Le motivazioni della Corte
Il collegio giudicante ha ritenuto che nei confronti di Grasso e Maniero non debba essere applicata la sorveglianza speciale perché i loro precedenti penali e di polizia sono avvenuti in anni "non recenti", prima della loro partecipazione ai combattimenti nelle file dell'Unità di protezione del popolo (Ypg) contro l'Isis nel Nord della Siria. Secondo i magistrati della sezione 'Misure di prevenzione', inoltre, il fatto che abbiano imparato a utilizzare le armi in scenari di guerra non è un elemento chiave nella valutazione della loro pericolosità perché slegata da fatti concreti avvenuti dopo il loro rientro in Italia.
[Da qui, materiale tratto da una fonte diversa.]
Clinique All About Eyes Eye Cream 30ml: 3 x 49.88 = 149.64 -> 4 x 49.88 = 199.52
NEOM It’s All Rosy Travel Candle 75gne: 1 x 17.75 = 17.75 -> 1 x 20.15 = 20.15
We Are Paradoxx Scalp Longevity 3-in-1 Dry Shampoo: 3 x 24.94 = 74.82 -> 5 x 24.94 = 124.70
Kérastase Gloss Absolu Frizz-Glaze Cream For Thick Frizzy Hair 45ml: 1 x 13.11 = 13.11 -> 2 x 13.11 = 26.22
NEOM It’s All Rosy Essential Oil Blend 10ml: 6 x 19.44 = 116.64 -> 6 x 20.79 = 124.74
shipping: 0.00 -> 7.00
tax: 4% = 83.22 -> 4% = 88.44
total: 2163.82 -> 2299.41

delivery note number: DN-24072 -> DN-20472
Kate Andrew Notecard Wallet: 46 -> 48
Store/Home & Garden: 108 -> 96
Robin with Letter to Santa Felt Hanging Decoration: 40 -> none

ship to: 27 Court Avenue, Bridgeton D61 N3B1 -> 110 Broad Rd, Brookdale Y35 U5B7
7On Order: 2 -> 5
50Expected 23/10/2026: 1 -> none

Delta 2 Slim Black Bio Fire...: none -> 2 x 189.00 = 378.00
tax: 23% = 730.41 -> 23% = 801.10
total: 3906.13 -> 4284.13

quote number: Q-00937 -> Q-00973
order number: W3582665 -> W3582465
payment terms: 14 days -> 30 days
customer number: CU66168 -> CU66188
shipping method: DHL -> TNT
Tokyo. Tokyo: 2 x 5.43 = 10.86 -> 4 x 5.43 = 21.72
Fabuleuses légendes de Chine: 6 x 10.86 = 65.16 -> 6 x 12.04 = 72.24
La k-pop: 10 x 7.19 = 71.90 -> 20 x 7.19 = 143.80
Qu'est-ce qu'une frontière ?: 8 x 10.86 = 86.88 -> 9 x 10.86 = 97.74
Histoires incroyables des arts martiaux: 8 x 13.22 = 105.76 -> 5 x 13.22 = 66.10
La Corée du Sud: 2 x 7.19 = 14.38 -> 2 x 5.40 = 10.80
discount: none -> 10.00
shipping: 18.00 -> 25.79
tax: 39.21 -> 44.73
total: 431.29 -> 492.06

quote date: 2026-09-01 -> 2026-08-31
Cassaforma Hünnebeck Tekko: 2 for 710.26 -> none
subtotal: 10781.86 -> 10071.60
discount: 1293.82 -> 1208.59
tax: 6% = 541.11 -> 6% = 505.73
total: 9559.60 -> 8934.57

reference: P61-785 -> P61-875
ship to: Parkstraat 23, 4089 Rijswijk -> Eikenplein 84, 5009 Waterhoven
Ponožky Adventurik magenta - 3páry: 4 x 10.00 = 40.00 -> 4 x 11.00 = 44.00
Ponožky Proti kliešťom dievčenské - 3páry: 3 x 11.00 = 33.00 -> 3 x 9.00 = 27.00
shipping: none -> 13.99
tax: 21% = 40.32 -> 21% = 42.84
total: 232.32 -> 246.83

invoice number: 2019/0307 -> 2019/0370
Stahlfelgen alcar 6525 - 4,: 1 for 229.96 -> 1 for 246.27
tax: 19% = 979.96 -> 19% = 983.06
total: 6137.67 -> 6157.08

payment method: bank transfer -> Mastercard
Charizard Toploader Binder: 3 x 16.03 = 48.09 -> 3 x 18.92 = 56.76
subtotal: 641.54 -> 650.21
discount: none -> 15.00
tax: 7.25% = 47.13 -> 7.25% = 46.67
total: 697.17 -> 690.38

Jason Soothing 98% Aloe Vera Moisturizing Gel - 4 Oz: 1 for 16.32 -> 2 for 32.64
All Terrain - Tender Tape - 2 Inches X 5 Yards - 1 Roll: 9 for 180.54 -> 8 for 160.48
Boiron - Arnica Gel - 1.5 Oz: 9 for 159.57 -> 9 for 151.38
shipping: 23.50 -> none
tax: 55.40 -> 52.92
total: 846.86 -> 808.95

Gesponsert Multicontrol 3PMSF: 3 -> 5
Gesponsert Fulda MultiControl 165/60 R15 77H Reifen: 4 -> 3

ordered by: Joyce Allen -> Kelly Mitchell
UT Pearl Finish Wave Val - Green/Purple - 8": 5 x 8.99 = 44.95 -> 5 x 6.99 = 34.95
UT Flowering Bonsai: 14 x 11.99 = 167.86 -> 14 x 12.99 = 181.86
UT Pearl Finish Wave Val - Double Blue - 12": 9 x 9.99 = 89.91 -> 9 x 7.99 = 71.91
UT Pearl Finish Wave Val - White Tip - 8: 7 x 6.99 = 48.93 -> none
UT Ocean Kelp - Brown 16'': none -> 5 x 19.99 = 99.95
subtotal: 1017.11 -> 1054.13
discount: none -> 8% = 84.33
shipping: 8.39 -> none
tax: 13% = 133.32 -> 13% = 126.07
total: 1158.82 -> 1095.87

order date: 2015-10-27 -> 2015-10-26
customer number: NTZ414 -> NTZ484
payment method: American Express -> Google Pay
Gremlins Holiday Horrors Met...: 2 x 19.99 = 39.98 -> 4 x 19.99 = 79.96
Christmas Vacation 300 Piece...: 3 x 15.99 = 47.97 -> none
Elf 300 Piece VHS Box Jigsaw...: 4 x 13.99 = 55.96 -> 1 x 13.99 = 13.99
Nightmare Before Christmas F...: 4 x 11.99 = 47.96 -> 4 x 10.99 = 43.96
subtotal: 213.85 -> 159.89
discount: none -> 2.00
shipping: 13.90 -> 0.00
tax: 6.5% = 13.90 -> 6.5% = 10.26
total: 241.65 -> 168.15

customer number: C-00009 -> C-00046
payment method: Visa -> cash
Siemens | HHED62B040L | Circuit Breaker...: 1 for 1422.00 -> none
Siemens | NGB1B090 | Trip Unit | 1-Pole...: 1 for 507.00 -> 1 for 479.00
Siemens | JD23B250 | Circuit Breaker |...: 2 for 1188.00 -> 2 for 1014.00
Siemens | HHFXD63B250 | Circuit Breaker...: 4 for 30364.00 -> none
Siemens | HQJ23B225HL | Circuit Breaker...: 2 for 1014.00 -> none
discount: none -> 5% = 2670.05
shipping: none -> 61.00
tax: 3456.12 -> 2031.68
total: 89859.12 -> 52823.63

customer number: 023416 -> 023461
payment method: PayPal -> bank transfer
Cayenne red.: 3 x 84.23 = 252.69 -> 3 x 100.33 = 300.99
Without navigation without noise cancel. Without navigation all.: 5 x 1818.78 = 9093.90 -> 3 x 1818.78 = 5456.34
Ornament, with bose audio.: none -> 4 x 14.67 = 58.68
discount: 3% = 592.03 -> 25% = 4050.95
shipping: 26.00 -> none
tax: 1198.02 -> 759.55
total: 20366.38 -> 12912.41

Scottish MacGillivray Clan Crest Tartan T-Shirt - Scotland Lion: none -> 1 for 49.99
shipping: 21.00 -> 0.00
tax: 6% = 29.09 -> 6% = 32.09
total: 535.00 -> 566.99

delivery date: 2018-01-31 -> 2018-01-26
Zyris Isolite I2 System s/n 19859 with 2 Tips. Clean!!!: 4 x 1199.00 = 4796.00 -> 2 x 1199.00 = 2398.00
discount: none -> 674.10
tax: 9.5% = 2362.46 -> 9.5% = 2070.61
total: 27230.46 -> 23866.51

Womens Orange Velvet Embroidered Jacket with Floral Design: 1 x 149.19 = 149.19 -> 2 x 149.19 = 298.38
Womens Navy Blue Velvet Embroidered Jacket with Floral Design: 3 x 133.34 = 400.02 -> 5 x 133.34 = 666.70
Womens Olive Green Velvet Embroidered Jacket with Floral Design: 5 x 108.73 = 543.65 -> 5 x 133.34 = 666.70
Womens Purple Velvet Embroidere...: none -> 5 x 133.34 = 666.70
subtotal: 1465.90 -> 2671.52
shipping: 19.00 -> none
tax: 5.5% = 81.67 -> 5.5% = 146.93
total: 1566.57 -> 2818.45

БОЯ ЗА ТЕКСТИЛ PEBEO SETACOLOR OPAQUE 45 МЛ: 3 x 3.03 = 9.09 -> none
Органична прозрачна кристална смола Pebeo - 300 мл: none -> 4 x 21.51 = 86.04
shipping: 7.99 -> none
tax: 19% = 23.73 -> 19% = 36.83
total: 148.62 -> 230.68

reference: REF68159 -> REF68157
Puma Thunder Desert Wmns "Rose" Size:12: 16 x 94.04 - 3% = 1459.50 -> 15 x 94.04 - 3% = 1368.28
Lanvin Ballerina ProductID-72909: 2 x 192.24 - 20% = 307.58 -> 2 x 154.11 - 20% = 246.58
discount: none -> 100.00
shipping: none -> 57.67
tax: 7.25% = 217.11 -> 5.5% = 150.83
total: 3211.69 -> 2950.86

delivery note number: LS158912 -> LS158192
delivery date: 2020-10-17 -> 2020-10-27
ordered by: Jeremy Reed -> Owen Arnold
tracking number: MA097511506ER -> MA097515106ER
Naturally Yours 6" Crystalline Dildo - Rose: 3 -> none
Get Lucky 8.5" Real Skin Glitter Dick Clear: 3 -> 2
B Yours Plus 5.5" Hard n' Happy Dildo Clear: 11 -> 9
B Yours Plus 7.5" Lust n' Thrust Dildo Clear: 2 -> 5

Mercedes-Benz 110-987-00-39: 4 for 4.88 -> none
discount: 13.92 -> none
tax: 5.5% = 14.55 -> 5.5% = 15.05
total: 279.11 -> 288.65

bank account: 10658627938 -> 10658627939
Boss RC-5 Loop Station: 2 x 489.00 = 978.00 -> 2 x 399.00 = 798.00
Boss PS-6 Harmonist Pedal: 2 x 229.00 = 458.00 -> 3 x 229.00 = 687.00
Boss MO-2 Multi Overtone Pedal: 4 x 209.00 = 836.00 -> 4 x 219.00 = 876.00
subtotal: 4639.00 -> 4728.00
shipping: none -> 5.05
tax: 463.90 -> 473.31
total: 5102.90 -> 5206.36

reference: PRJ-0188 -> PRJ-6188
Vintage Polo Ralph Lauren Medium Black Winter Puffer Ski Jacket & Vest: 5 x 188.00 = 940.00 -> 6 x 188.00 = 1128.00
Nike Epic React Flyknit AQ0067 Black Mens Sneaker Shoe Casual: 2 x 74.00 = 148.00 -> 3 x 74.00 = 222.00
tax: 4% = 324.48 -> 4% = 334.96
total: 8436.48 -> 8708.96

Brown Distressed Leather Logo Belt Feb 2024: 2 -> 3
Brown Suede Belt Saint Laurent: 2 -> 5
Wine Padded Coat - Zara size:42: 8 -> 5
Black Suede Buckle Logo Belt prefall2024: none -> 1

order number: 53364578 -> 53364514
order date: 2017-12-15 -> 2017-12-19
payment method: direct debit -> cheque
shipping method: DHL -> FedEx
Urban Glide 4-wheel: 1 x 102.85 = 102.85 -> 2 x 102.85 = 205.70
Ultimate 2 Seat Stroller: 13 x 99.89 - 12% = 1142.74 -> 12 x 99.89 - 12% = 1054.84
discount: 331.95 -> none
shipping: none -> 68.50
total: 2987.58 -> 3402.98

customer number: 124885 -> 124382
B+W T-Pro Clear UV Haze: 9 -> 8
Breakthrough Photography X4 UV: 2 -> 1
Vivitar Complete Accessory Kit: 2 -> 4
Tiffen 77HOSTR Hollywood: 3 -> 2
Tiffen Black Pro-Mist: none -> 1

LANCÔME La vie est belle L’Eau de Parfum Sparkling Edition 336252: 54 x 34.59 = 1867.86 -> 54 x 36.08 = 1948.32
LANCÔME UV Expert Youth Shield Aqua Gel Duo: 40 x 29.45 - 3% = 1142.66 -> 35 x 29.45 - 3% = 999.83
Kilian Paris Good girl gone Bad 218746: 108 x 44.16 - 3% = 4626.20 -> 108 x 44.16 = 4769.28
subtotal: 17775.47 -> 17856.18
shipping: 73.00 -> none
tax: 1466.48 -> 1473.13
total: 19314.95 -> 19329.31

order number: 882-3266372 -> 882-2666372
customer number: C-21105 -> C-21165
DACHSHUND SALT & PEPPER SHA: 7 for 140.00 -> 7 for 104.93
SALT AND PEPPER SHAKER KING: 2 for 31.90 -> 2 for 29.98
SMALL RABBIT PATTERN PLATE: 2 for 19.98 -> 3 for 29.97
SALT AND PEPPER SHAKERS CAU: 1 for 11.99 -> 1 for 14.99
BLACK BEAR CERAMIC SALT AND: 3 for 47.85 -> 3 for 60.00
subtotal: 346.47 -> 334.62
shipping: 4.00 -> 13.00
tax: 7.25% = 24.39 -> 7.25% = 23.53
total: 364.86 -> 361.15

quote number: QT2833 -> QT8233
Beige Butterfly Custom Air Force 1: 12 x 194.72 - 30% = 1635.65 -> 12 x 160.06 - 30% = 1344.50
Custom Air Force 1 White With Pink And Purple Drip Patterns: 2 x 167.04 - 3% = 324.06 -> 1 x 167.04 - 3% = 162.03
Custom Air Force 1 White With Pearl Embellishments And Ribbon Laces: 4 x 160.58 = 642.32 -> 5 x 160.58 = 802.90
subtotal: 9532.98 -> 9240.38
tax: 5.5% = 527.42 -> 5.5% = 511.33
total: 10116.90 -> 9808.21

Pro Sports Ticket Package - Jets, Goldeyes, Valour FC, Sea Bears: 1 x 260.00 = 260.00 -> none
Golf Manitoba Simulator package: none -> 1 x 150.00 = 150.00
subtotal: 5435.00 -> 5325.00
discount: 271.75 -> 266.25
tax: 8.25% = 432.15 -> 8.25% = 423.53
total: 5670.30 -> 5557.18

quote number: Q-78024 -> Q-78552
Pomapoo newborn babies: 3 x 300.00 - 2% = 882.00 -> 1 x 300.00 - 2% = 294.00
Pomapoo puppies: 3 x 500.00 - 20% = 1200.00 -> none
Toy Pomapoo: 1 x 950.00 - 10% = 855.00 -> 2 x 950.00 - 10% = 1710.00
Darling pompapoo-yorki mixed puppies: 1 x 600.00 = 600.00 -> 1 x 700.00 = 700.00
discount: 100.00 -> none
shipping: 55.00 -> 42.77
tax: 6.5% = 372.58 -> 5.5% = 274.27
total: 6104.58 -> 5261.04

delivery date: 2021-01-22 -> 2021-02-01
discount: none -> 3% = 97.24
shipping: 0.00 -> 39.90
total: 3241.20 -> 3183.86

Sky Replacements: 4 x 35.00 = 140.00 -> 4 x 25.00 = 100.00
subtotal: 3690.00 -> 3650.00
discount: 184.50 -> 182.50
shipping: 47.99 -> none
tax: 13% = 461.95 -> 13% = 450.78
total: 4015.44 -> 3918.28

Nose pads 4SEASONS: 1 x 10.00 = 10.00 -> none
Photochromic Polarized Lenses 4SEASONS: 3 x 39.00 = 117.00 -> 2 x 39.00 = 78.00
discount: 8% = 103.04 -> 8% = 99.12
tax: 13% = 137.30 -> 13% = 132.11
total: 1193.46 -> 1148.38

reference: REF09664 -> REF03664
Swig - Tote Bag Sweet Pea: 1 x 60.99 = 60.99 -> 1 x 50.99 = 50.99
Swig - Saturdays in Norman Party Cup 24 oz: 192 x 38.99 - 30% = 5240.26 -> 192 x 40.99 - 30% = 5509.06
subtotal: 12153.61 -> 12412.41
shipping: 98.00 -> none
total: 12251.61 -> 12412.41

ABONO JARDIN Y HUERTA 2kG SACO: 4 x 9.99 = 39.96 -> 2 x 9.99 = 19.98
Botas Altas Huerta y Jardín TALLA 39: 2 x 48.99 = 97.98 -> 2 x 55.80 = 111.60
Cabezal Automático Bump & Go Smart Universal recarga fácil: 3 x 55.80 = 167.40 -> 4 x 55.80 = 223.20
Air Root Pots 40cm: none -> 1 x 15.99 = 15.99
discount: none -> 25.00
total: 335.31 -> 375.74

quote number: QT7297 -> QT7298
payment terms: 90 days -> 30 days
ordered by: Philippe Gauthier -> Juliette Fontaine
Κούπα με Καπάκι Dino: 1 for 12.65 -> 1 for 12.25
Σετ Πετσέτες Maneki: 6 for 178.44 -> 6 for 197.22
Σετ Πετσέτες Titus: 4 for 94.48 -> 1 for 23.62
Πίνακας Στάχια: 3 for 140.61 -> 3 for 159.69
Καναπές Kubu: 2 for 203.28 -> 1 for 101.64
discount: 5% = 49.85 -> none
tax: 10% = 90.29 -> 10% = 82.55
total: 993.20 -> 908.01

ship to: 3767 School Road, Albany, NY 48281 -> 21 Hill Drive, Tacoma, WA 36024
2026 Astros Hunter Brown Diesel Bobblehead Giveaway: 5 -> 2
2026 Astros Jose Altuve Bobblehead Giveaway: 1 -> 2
Nel caso di Grasso le osservazioni del pubblico ministero vengono definite "meramente congetturali".
Disposti accertamenti ulteriori
Su tre antagonisti torinesi che affiancarono i curdi nel Nord della Siria "il collegio ritiene di dovere acquisire ulteriori elementi". E' quanto si legge nel decreto della sezione Misure di prevenzione del Tribunale di Torino. Devono essere quindi acquisite le notizie di reato e gli eventuali sviluppi investigativi e giudiziari riguardanti Maria Edgarda Marcucci, 28 anni, che ha combattuto nell'Unità di difesa delle donne (Ypj), la milizia curda al femminile, Paolo Andolina, 28enne che ha militato nell'Unità di protezione del popolo, e Jacopo Bindi, 33enne che ha svolto lavori di tipo civile. Secondo i giudici bisogna valutare se abbiano commesso reati al rientro in Italia e quindi se quanto appreso sul fronte siriano possa aver aumentato la loro pericolosità per la sicurezza pubblica.